Predictive model construction and model testing

A model for predicting the clinical benefits of immunotherapy was constructed on the basis of the CT-derived radiomic features, using the random forest (RF) method. Patients with DCB were labeled as positive and those with NDB as negative. The RF algorithm has a comparably low tendency to overfit and is well suited for datasets with a large number of heterogeneous predictors and cluster-correlated observations; thus, it was adopted for the machine learning-based prediction model. The RF method was used to construct the prediction model because of its high variance-bias trade-off capability. It is a classification algorithm consisting of many decision trees, where each tree represents a weak classifier. A combination of trees can achieve improved model performance. The split quality was measured according to the Gini impurity. Hyperparameter optimization was performed. The RF model was evaluated with an additional independent cohort study, which was randomly selected with potentially unseen test patients. The performance of the model was assessed on the basis of its receiver operating characteristic (ROC) curve, area under the ROC curve (AUC), accuracy, sensitivity, and specificity. Finally, radiomics model 1 was established on the basis of 15 important radiomic features (Figure 3A). The forest consisted of five trees, and the maximum depth of the tree was set as 2. Three features were considered when looking for the best split. Finally, a radiomics score (rad-score) was output for each patient.

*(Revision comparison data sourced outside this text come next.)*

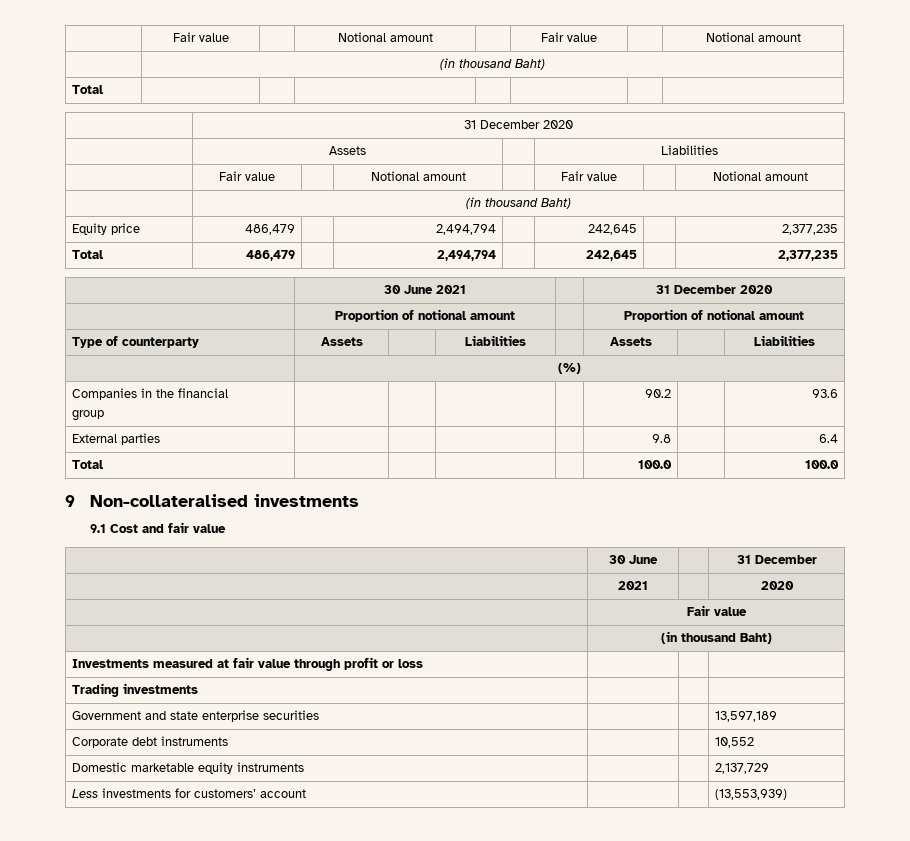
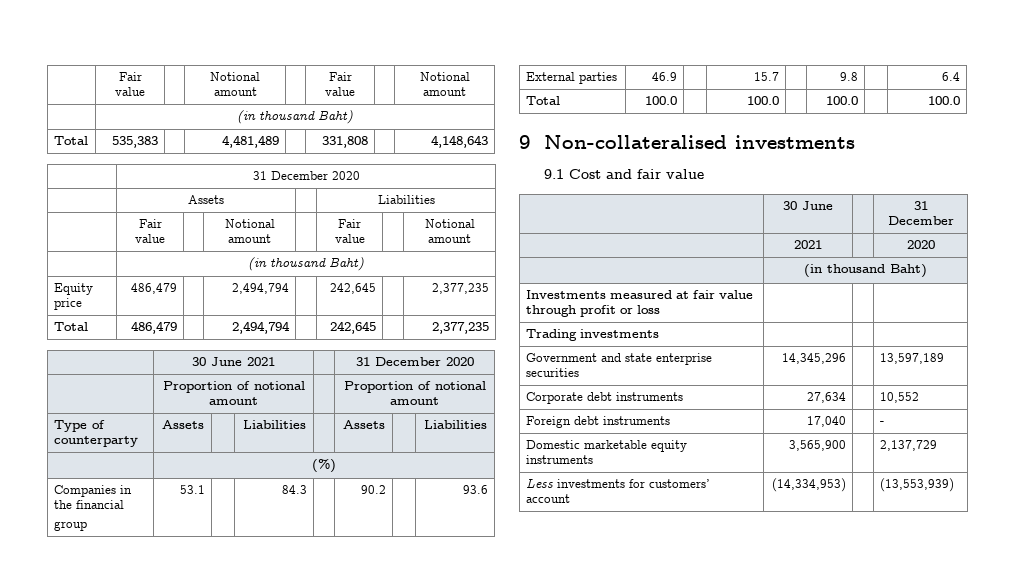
- Total | | | | | | |
+ Total | 535,383 | | 4,481,489 | | 331,808 | | 4,148,643
  Companies in the financial
- group | | | | | 90.2 | | 93.6
+ group | 53.1 | | 84.3 | | 90.2 | | 93.6
- External parties | | | | | 9.8 | | 6.4
+ External parties | 46.9 | | 15.7 | | 9.8 | | 6.4
- Total | | | | | 100.0 | | 100.0
+ Total | 100.0 | | 100.0 | | 100.0 | | 100.0
  | 2021 | | 2020
- | Fair value
- Government and state enterprise securities | | | 13,597,189
+ Government and state enterprise securities | 14,345,296 | | 13,597,189
- Corporate debt instruments | | | 10,552
+ Corporate debt instruments | 27,634 | | 10,552
+ Foreign debt instruments | 17,040 | | -
- Domestic marketable equity instruments | | | 2,137,729
+ Domestic marketable equity instruments | 3,565,900 | | 2,137,729
- Less investments for customers’ account | | | (13,553,939)
+ Less investments for customers’ account | (14,334,953) | | (13,553,939)

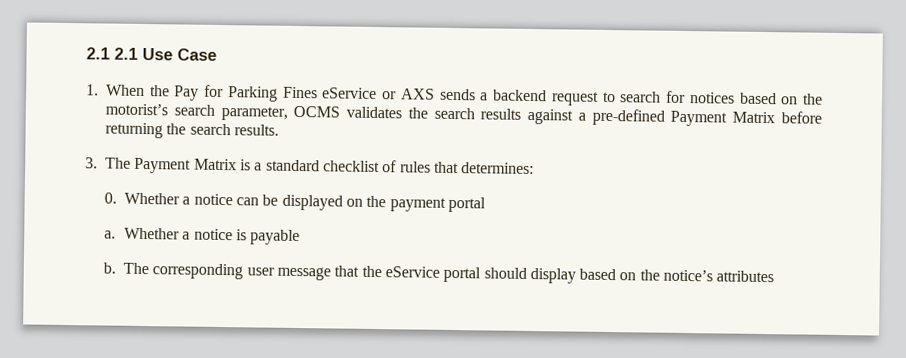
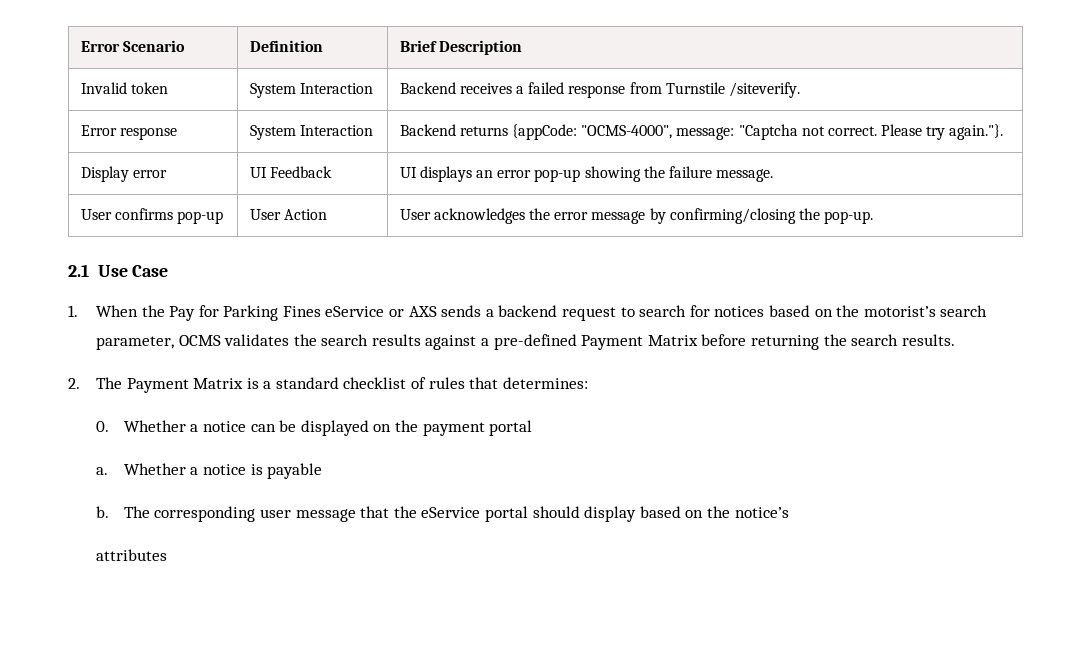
- 2.1 2.1 Use Case
+ Error Scenario | Definition | Brief Description
+ Invalid token | System Interaction | Backend receives a failed response from Turnstile /siteverify.
+ Error response | System Interaction | Backend returns {appCode: "OCMS-4000", message: "Captcha not correct. Please try again."}.
+ Display error | UI Feedback | UI displays an error pop-up showing the failure message.
+ User confirms pop-up | User Action | User acknowledges the error message by confirming/closing the pop-up.
+ 2.1 Use Case
- 3. The Payment Matrix is a standard checklist of rules that determines:
+ 2. The Payment Matrix is a standard checklist of rules that determines:
- The corresponding user message that the eService portal should display based on the notice’s attributes
+ The corresponding user message that the eService portal should display based on the notice’s
+ attributes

Clinicopathological factors plus radiomics model development and radiomics nomogram model construction

The clinicopathological factors were analyzed using univariate logistic regression analysis, in which the predictors with a p value of less than 0.10 were included to find those of significance. Through multivariate logistic regression analysis, the multimodal features,rad-score and significant predictors were then integrated into a single predictive model, whereupon radiomics nomogram model 1 was constructed for the training cohort. Calibration curves were plotted to assess the calibration of radiomics nomogram model 1. Decision curve analysis was conducted to determine the clinical usefulness of the radiomics model and radiomics nomogram model by quantifying the net benefits at different threshold probabilities for the training and validation cohorts.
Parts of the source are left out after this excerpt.